(User interface change data)
:::

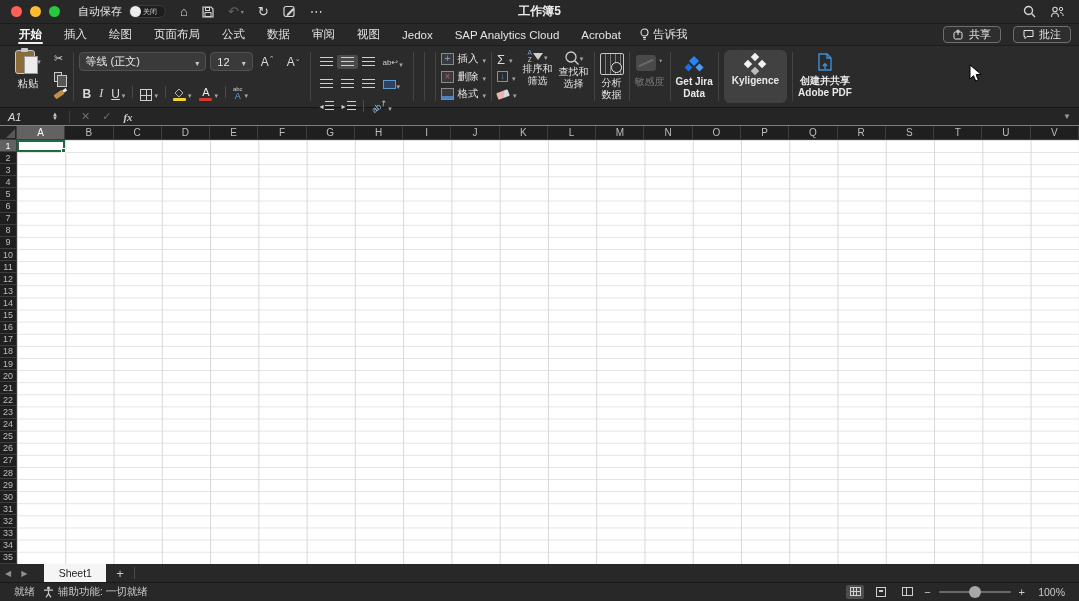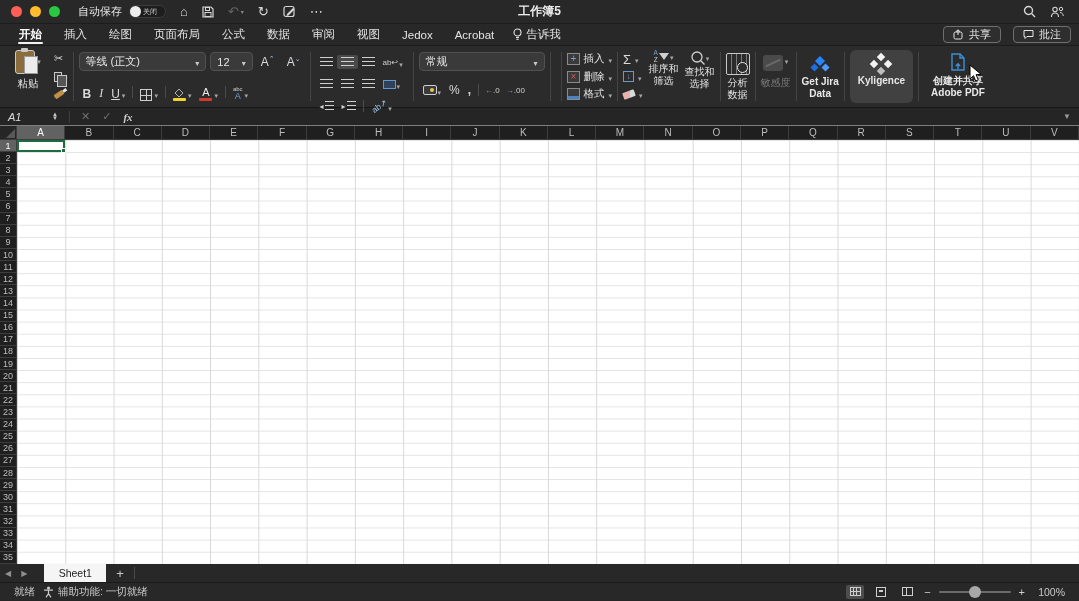--- a/index.html
+++ b/index.html
@@ -241,6 +241,7 @@
         <span class="rtab">审阅</span>
         <span class="rtab">视图</span>
         <span class="rtab">Jedox</span>
+        <span class="rtab">SAP Analytics Cloud</span>
         <span class="rtab">Acrobat</span>
       </div>
     <span class="tellme">

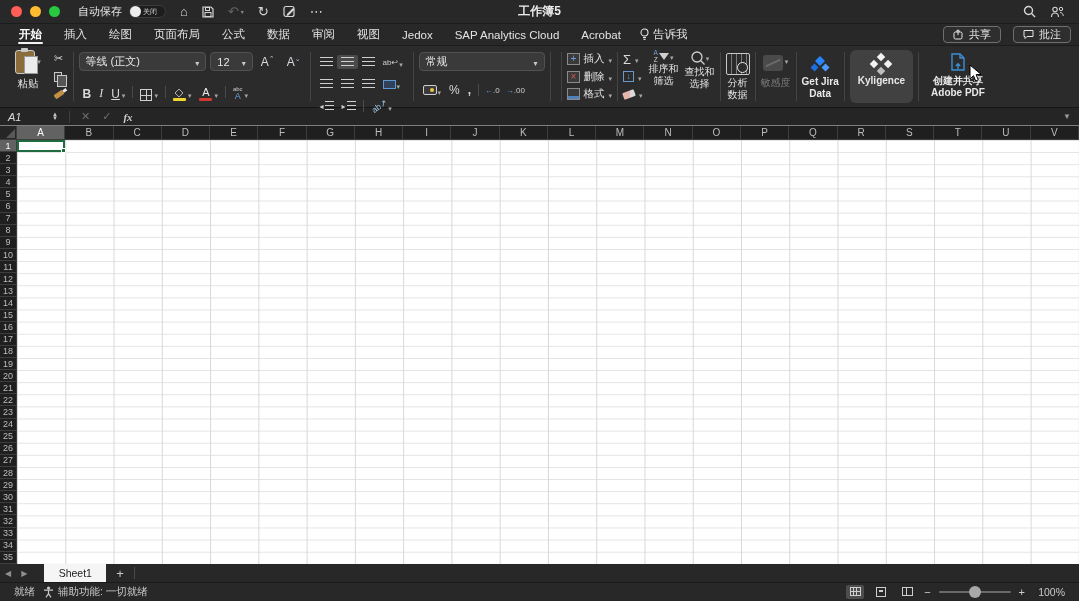--- a/index.html
+++ b/index.html
@@ -402,23 +402,6 @@
 
     <div class="sep"></div>
 
-    <div class="num-grp">
-      <span class="selbox">
-        <span>常规</span>
-        <span class="chevb"></span>
-      </span>
-      <div class="row">
-        <span class="abtn">
-            <span class="acct-ico"></span>
-            <span class="chev"></span>
-          </span>
-        <span class="numsym">%</span>
-        <span class="numsym" style="font-weight:bold;">,</span>
-        <span class="vline"></span>
-        <span class="dec-ico"><span class="arr">←</span><span>.0</span></span>
-        <span class="dec-ico"><span class="arr">→</span><span>.00</span></span>
-      </div>
-    </div>
 
     <div class="sep"></div>
 

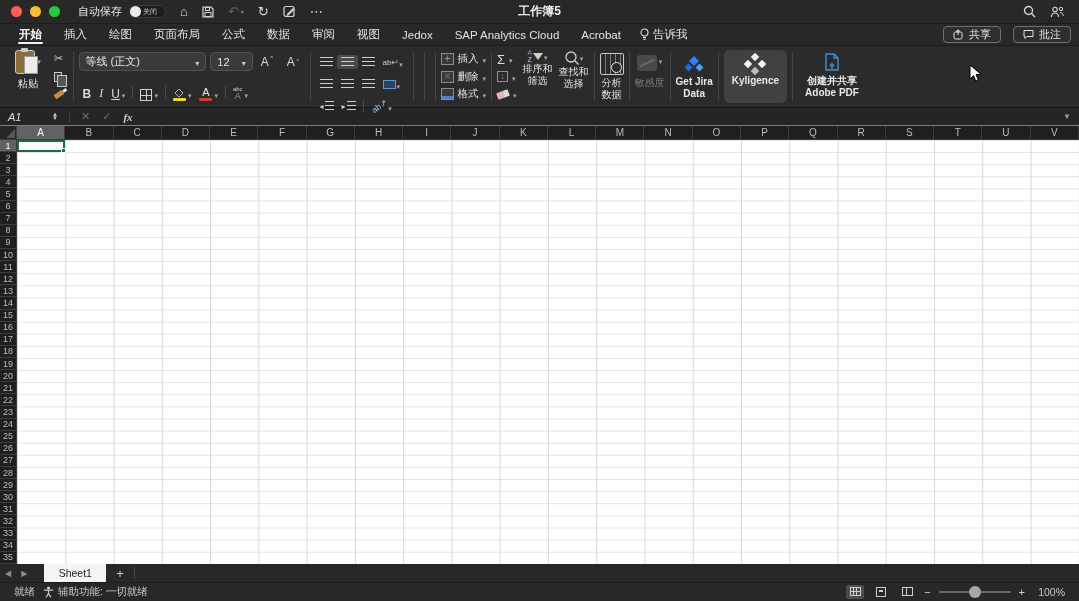--- a/index.html
+++ b/index.html
@@ -478,7 +478,7 @@
 
     <div class="sep"></div>
 
-    <div class="bigbtn dim" style="padding-top:5px;">
+    <div class="bigbtn dim" style="padding-top:5px;font-family:Liberation Mono, monospace;">
       <span style="display:flex;align-items:flex-start;gap:2px;">
           <span class="sens-ico"></span>
           <span class="chev"></span>

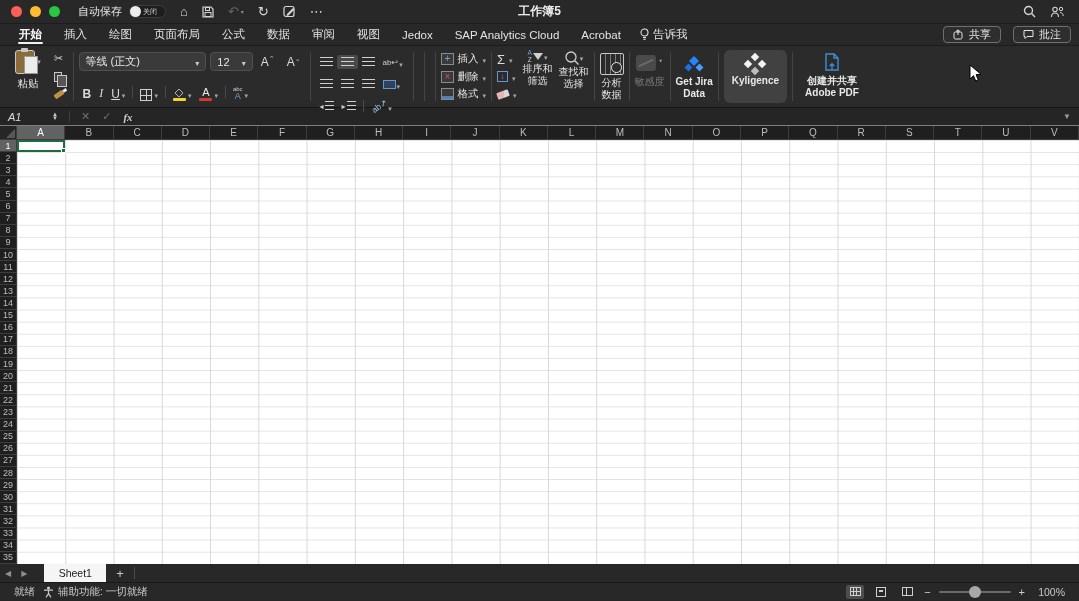--- a/index.html
+++ b/index.html
@@ -512,7 +512,7 @@
 
     <div class="sep"></div>
 
-    <div class="bigbtn" style="padding-top:3px;margin-left:7px;">
+    <div class="bigbtn" style="padding-top:3px;">
       <svg width="20" height="22" viewBox="0 0 20 22">
         <path d="M4 1h8l4 4v12H4z" fill="none" stroke="#3d8fd6" stroke-width="1.4"></path>
         <path d="M12 1v4h4" fill="none" stroke="#3d8fd6" stroke-width="1.4"></path>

:::

What you are asked to do: Among the lines above, please find those with "fill" and copy them.

Answer box:
         <path d="M4 1h8l4 4v12H4z" fill="none" stroke="#3d8fd6" stroke-width="1.4"></path>
         <path d="M12 1v4h4" fill="none" stroke="#3d8fd6" stroke-width="1.4"></path>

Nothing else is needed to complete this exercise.